Thursday, June 25, 2009

Jury Duty

This past month, I've become way too close to the law. I just can't escape its long reach! Today, I checked the mail and found a jury summons. That means, come Monday, I have to get up early and go to the courthouse, to see if they will use me as a juror or not.

Every year and a half or so, I get summoned. I get up early, put on my pressed, business attire, and try to find parking near the courthouse. Then I wait for hours, along with the other jurors, as we are divided and then taken to the courtrooms for jury selection. There, the lawyers and judge decide whether or not they can use you on the jury after a series of questions. If you're lucky, it's all done by noon. But the last time, we didn't finish til 3 pm. It could be worse. I've heard other jurors who were on call for about a week!

Now, I don't mind doing my duty as a citizen, but I've never been chosen to be on a jury--some of my answers make me undesirable to either the defense or the prosecution. So I feel like I've wasted a whole day. They do pay you ten dollars for that first day, but then they make you feel guilty and push you to donate that money to some charity or other--since the gov't officials have all ready wasted money originally slated for charity. And if you're there past noon, you'll definitely want to buy lunch.

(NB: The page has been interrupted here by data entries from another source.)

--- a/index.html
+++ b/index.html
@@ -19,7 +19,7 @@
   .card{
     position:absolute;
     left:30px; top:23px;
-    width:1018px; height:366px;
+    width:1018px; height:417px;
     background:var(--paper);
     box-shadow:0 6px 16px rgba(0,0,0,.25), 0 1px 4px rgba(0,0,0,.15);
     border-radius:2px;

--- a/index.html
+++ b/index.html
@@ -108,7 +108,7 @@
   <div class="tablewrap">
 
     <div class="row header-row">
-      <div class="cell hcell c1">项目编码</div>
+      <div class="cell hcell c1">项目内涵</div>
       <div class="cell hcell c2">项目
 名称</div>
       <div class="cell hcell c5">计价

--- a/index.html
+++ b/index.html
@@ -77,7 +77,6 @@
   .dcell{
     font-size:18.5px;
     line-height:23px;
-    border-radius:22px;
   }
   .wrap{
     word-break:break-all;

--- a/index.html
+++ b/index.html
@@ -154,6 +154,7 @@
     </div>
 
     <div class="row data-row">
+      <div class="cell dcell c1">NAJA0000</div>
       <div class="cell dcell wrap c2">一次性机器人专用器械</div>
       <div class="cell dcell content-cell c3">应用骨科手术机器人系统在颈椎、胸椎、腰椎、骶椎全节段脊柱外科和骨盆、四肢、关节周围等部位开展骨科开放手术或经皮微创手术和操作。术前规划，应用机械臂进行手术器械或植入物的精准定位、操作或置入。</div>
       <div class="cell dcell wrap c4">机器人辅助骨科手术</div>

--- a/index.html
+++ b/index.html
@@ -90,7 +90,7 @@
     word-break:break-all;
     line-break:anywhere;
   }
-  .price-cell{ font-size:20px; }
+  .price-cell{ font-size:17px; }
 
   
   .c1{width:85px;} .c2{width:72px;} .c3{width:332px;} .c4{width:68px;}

What really sucks about this summons is that I'm supposed to be off on Monday! So instead of sleeping in, flipping thru the tv channels in my underwear, then heading out to the beach, I have to get up early and dress appropriately and spend my day off in a gov't building! I've been thinking about finding a good excuse to get out of jury duty. But I don't seem to meet any of the disqualification criteria. Although, for a short while, number (4) seemed promising.

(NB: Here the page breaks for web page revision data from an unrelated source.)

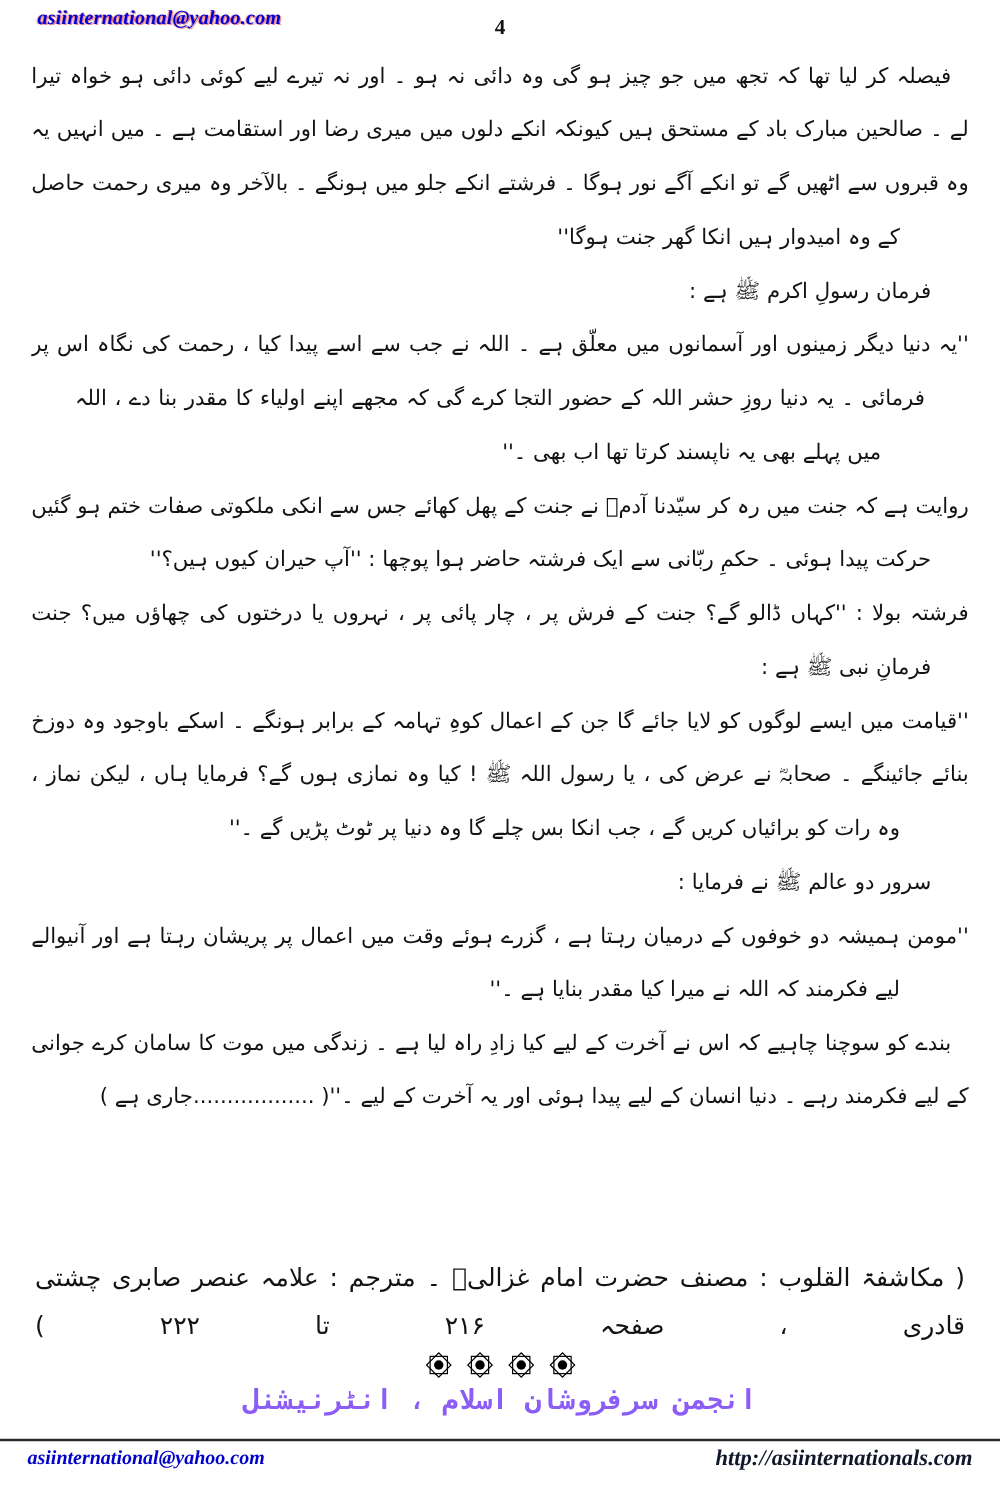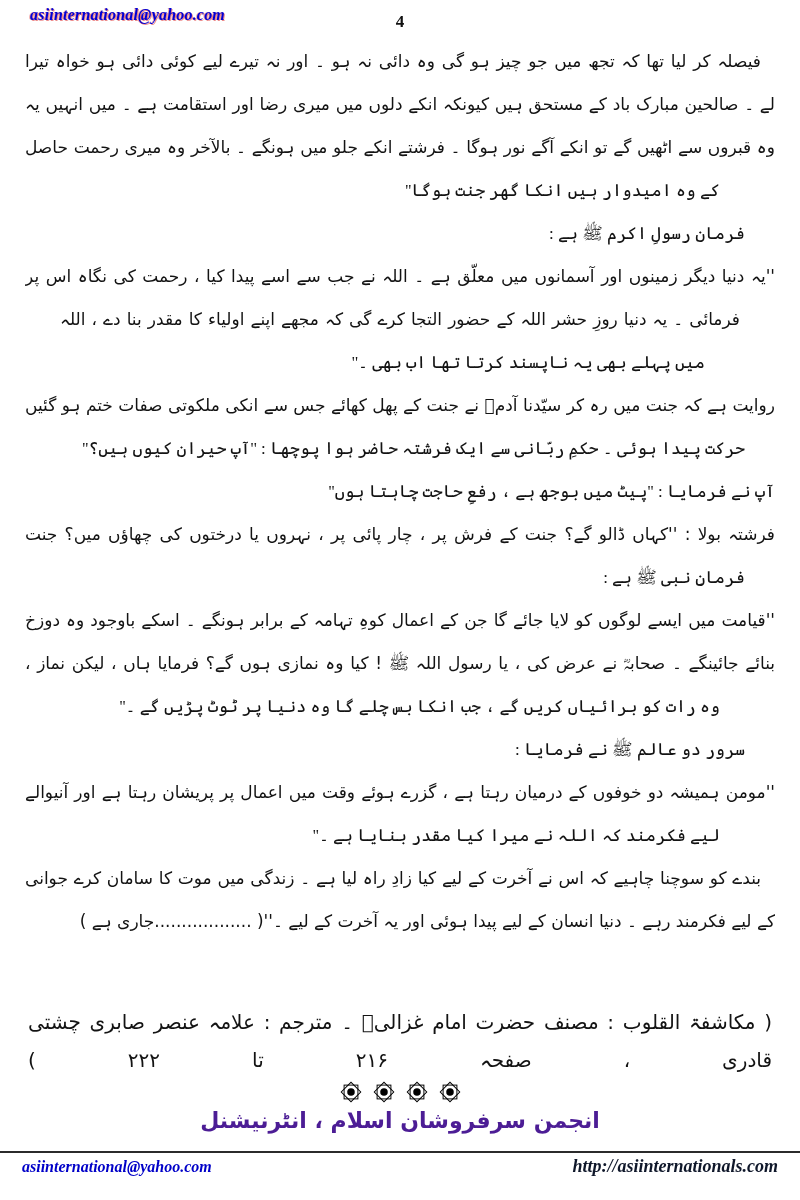--- a/index.html
+++ b/index.html
@@ -36,7 +36,7 @@
   }
   .bl { height: 43px; line-height: 43px; white-space: nowrap; overflow: hidden; }
   .just { text-align: justify; text-align-last: justify; white-space: normal; }
-  .right { text-align: right; font-family: Liberation Serif, serif; }
+  .right { text-align: right; }
   .first { padding-right: 14px; }
   .pads  { padding-left: 35px; padding-right: 35px; }
   .pr30 { padding-right: 30px; }

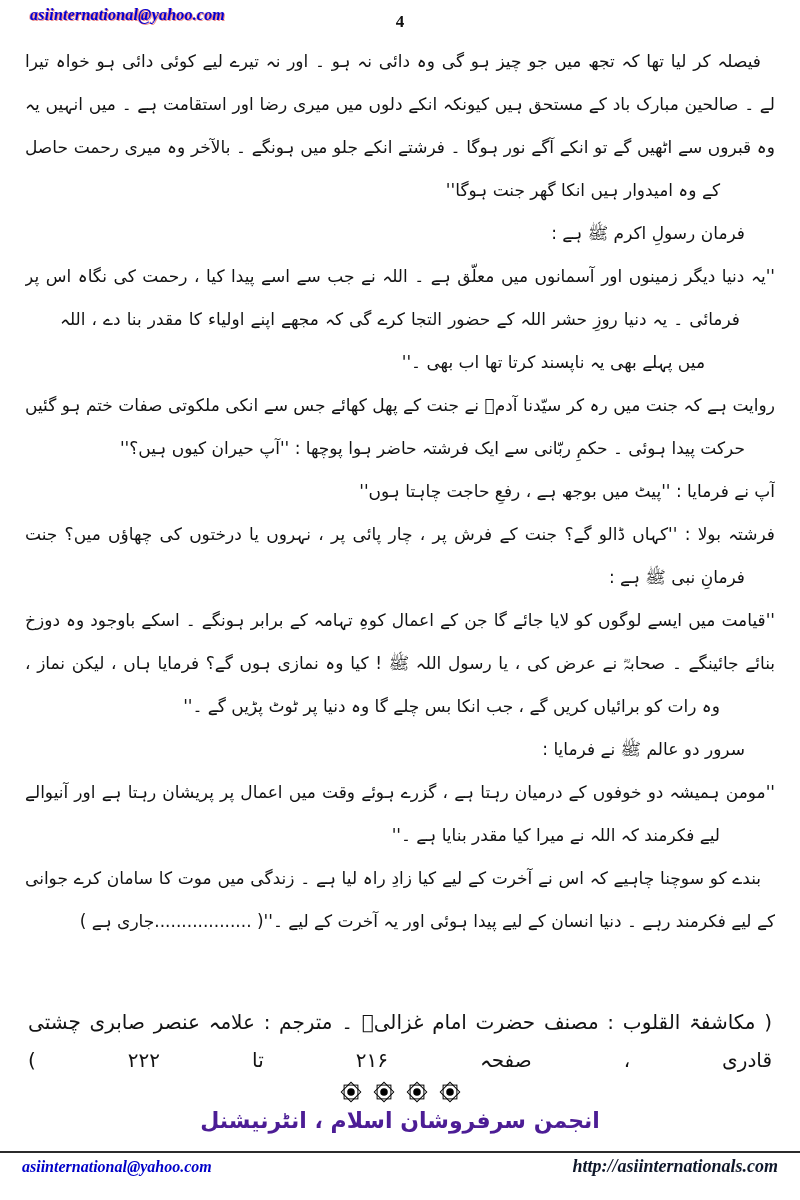--- a/index.html
+++ b/index.html
@@ -101,7 +101,6 @@
   <div class="bl right pr70">میں پہلے بھی یہ ناپسند کرتا تھا اب بھی ۔''</div>
   <div class="bl just">روایت ہے کہ جنت میں رہ کر سیّدنا آدمؑ نے جنت کے پھل کھائے جس سے انکی ملکوتی صفات ختم ہو گئیں اور ان کے معدہ میں</div>
   <div class="bl right pr30">حرکت پیدا ہوئی ۔ حکمِ ربّانی سے ایک فرشتہ حاضر ہوا پوچھا : ''آپ حیران کیوں ہیں؟''</div>
-  <div class="bl right">آپ نے فرمایا : ''پیٹ میں بوجھ ہے ، رفعِ حاجت چاہتا ہوں''</div>
   <div class="bl just">فرشتہ بولا : ''کہاں ڈالو گے؟ جنت کے فرش پر ، چار پائی پر ، نہروں یا درختوں کی چھاؤں میں؟ جنت اسکے لیے موزوں نہیں ۔''</div>
   <div class="bl right pr30">فرمانِ نبی ﷺ ہے :</div>
   <div class="bl just">''قیامت میں ایسے لوگوں کو لایا جائے گا جن کے اعمال کوہِ تہامہ کے برابر ہونگے ۔ اسکے باوجود وہ دوزخ کا ایندھن</div>

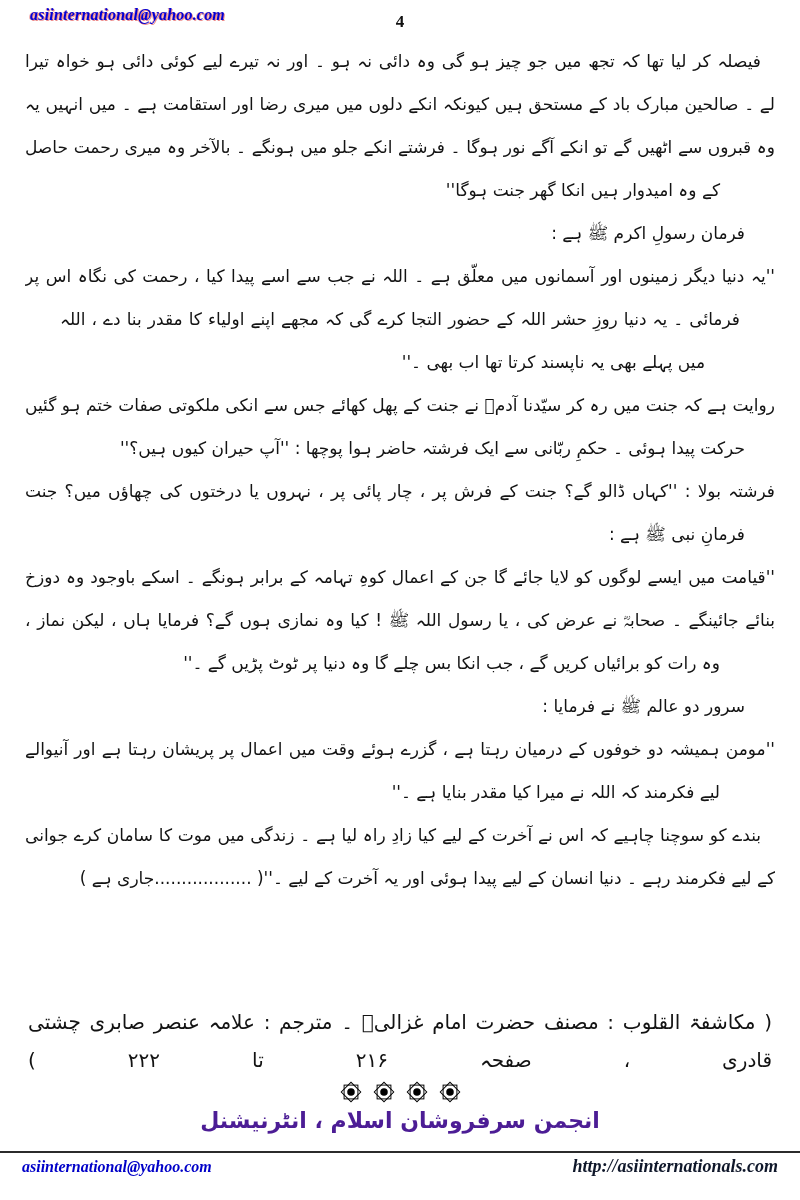--- a/index.html
+++ b/index.html
@@ -63,8 +63,9 @@
   .org-title {
     position: absolute; top: 1108px; left: 0; width: 100%;
     direction: rtl; text-align: center;
-    font-weight: bold; font-size: 22px; color: #4c1d95;
+    font-weight: bold; font-size: 22px; color: #8b5cf6;
     letter-spacing: .5px;
+    font-family: Liberation Mono, monospace;
   }
   .foot-rule {
     position: absolute; top: 1151px; left: 0; width: 800px;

GOVERNMENT CODE SEC. 62.102 TO QUALIFY AS A JUROR YOU MUST:

(1) BE AT LEAST 18 YEARS OF AGE;
(2) BE A CITIZEN OF THE UNITED STATES, THE STATE OF TEXAS AND OF NUECES COUNTY; IF YOU CLAIM NONRESIDENT STATUS YOU MAY NO LONGER BE ELIGIBLE TO VOTE IN NUECES COUNTY.
(3) BE QUALIFIED TO VOTE IN NUECES COUNTY (BUT DO NOT NEED TO BE REGISTERED TO VOTE) ;

(4) BE OF SOUND MIND AND GOOD MORAL CHARACTER (IF NOT, MUST BE CERTIFIED BY COURT);
(5) BE ABLE TO READ AND WRITE IN ENGLISH;
(6) HAVE NOT SERVED AS A TRIAL JUROR FOR SIX DAYS DURING THE PRECEDING THREE MONTHS IN A COUNTY COURT OR DURING THE PRECEDING SIX MONTHS IN A DISTRICT COURT;
(7) HAVE NOT BEEN CONVICTED OF A FELONY;
(8) NOT BE UNDER INDICTMENT OR OTHER LEGAL ACCUSATION OF MISDEMEANOR OR FELONY THEFT OR ANY OTHER FELONY.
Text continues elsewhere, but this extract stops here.